後は、準備を整えて待つだけ。佐渡島に囚われた捕虜が、発信装置を使うのを。
私は量産型コールに呼ばれて、はっと顔を上げた。来た。連絡が来た!
これでハイヴの最奥まで行ける。後は、いつ捕虜を助けに行くかだけが問題だ。
何故なら、捕虜がベータのシステムに組み込まれた時こそ、脳味噌を介してベータのシステムに直接アクセスできるかが試せる時なのだから。いや、待てよ。脳味噌はハイヴを破壊すれば死ぬ。今回はハイヴの即時破壊が目的。というか、そうでないと押し寄せてきたベータに殺される。頭脳級さえ壊せばベータ達は撤退して行くだろうが。……テストは出来たとしてもどうせ短時間か。まあいい。最初の試みで何もかも出来るとは思わない。とりあえず、今日はぐっすり寝て、体調を整えてから出撃しよう。

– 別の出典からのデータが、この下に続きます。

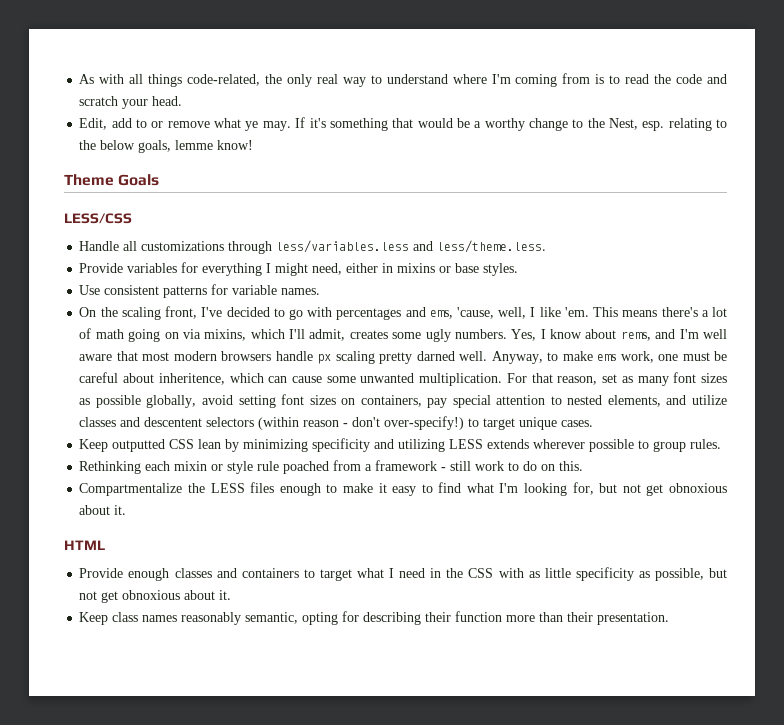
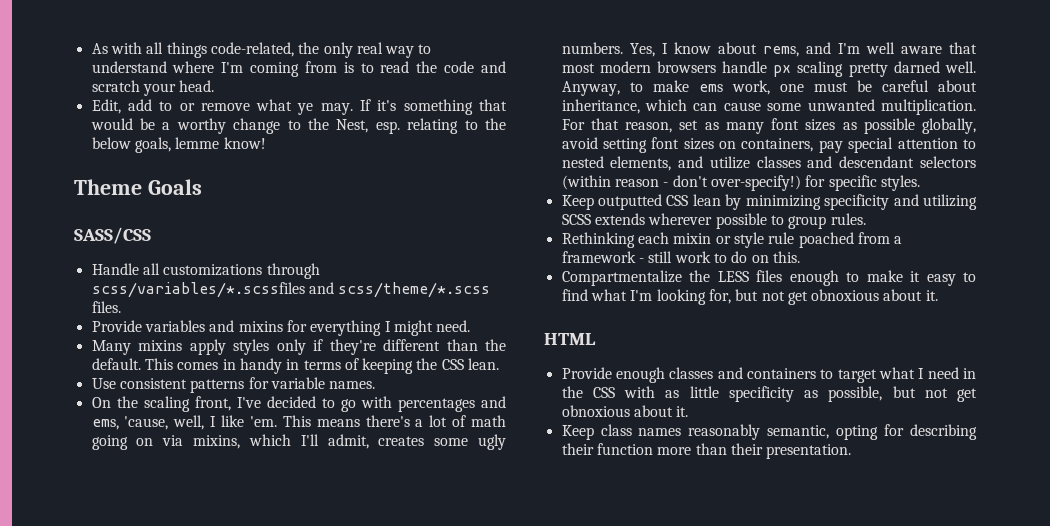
[64,213,132,224] LESS/CSS -> [74,227,151,244] SASS/CSS
[276,240,547,253] less/variables.less and less/theme.less. -> [91,282,491,298] [91,301,121,313] scss/variables/*.scssfiles and scss/theme/*.scss files.
(178, 268) none -> [209,320,283,332] and mixins
[312,263,519,276] need, either in mixins or base styles. -> [436,320,471,332] [91,339,506,355] [91,358,500,374] need. // Many mixins apply styles only if they're different than the default. This comes in handy in terms of keeping the CSS lean.
[158,373,225,385] inheritence, -> [561,99,640,114] inheritance,
[144,417,203,427] descentent -> [839,156,915,168] descendant
[468,417,594,430] to target unique cases. -> [805,175,920,191] for specific styles.
[449,439,484,449] LESS -> [561,214,591,225] SCSS

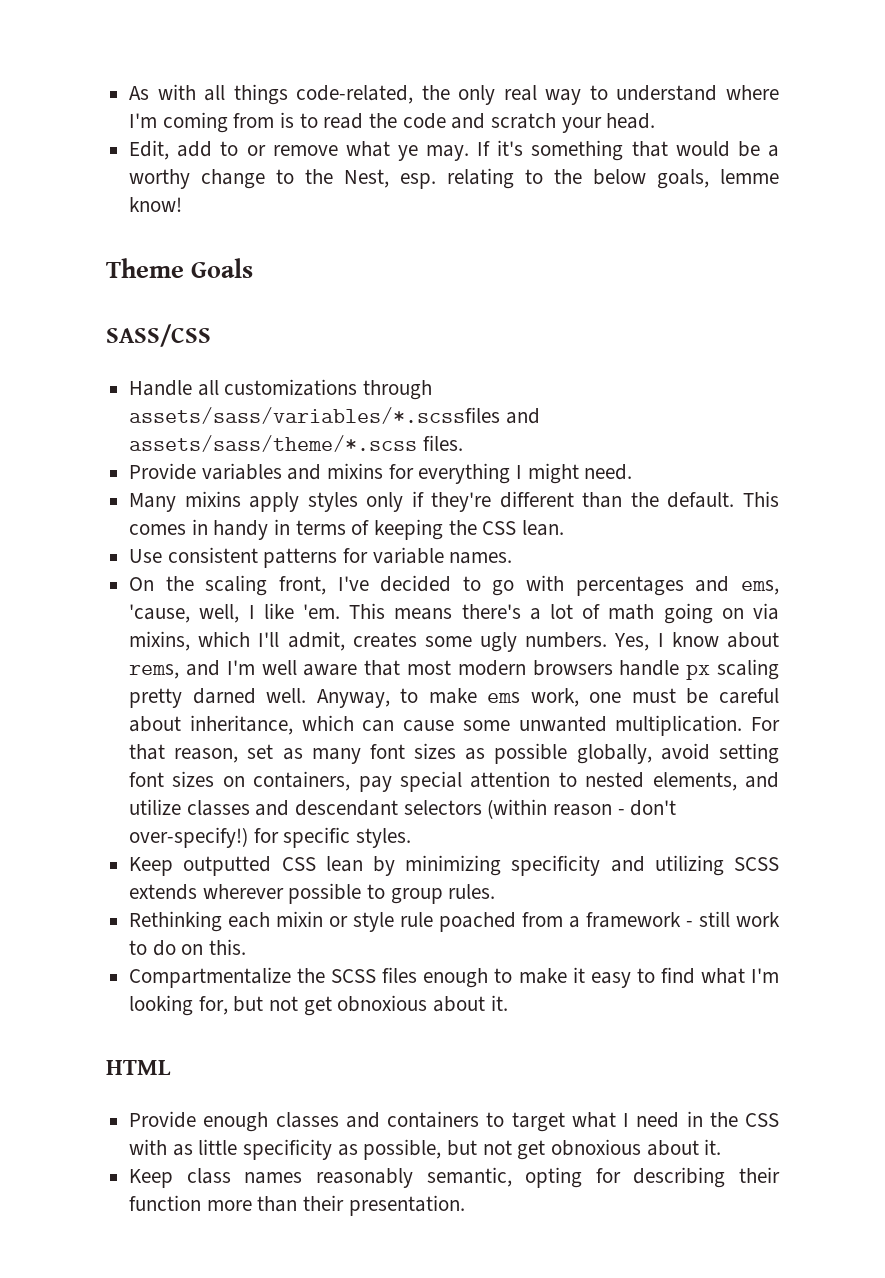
[91,282,491,298] scss/variables/*.scssfiles and scss/theme/*.scss -> [129,407,540,424] [129,435,418,452] assets/sass/variables/*.scssfiles and assets/sass/theme/*.scss
[717,271,749,282] LESS -> [331,969,377,983] SCSS

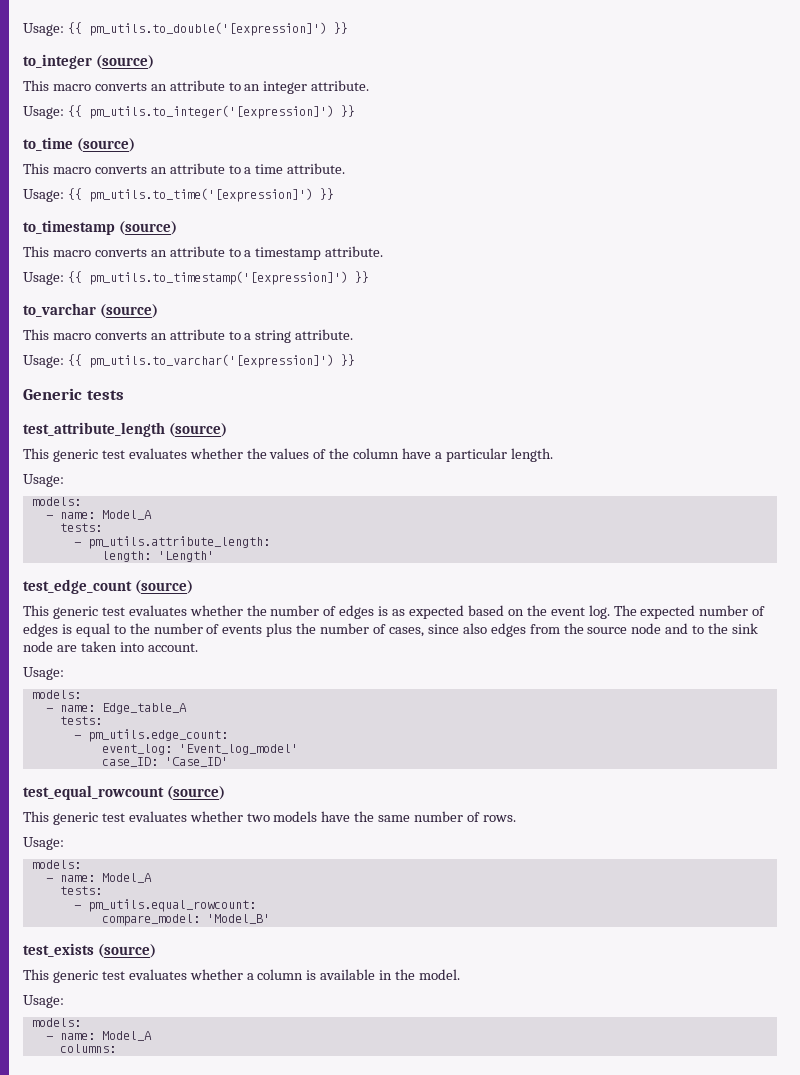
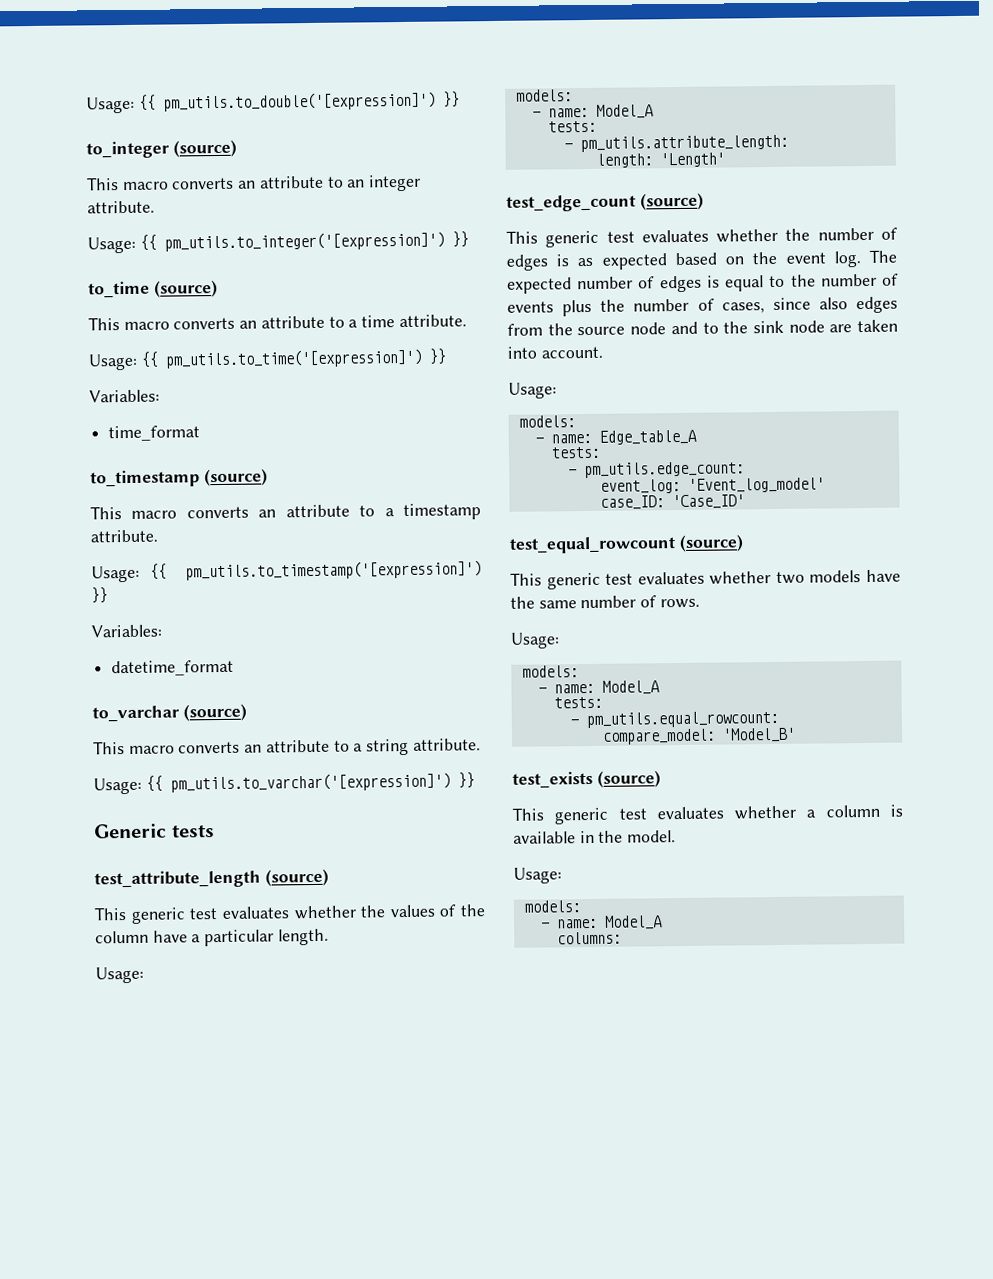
(334, 194) none -> [89,389,160,403] [108,425,201,442] // Variables: // time_format
(369, 277) none -> [91,624,162,638] [111,659,235,677] // Variables: // datetime_format

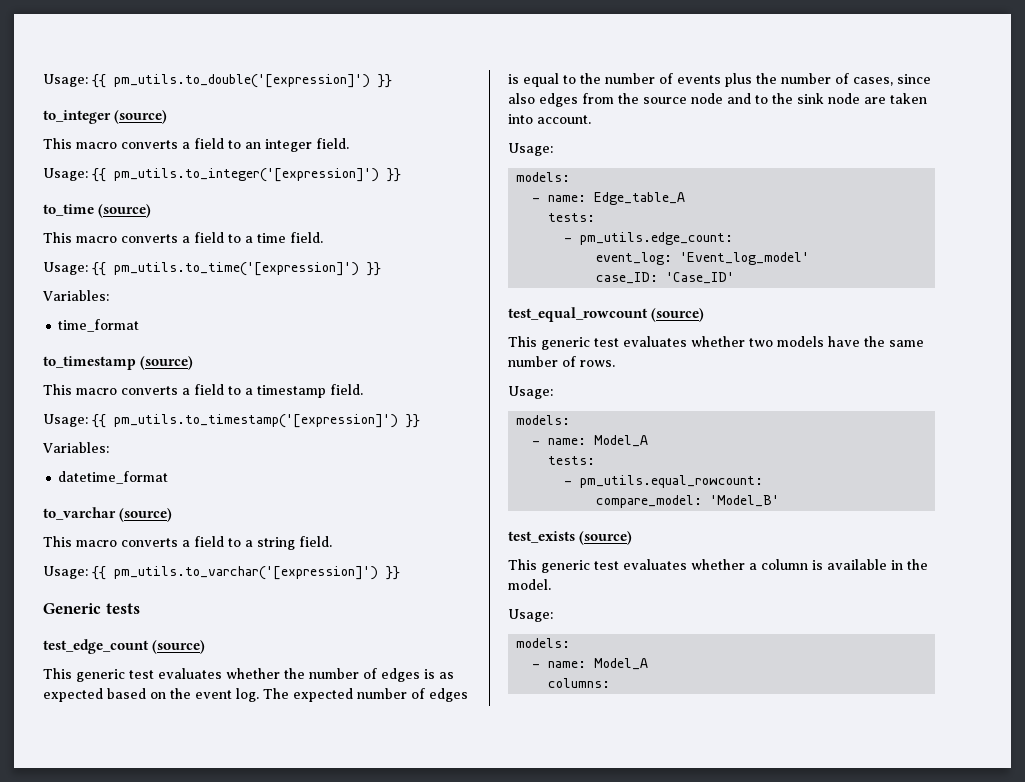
[238,175,324,189] an attribute -> [182,138,224,149] a field
[87,200,155,214] attribute. -> [316,138,349,149] field.
[239,315,325,329] an attribute -> [182,232,224,243] a field
[398,314,467,328] attribute. -> [290,232,323,243] field.
[258,504,350,518] an attribute -> [182,384,224,395] a field
[90,529,158,543] attribute. -> [330,384,363,395] field.
[244,739,330,753] an attribute -> [182,536,224,547] a field
[412,738,481,751] attribute. -> [299,536,332,547] field.
[94,868,329,889] [94,904,485,924] [95,928,329,947] [95,966,144,984] [515,89,573,102] [531,104,654,119] [547,120,597,133] [563,134,789,153] [595,152,725,168] // test_attribute_length (source) // This generic test evaluates whether the values of the column have a particular length. // Usage: // models: // - name: Model_A // tests: // - pm_utils.attribute_length: // length: 'Length' -> (140, 608) none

助手のロシア系の女の子達が、何故か一斉にこちらを見た。
そんな事はどうでもいい。送られてきた座標を刻みつけ、準備の為に指示を出す。
何故か九條中尉と有銘が、慌てた様子で駆けて来た。ちょうどいい。
「九條中尉。明日、出かける。目的は佐渡島ハイヴ。……来る?」
「もちろんだ!」
「九條様の行く場所ならどこへでも」
私が頷くと、ロシア系女の子達や戦術機乗り、学者が息を切らせて走って来て言った。
「私達も、行きます!」
「俺達も!」
この人達、ハイヴに行くってわかっているのだろうか。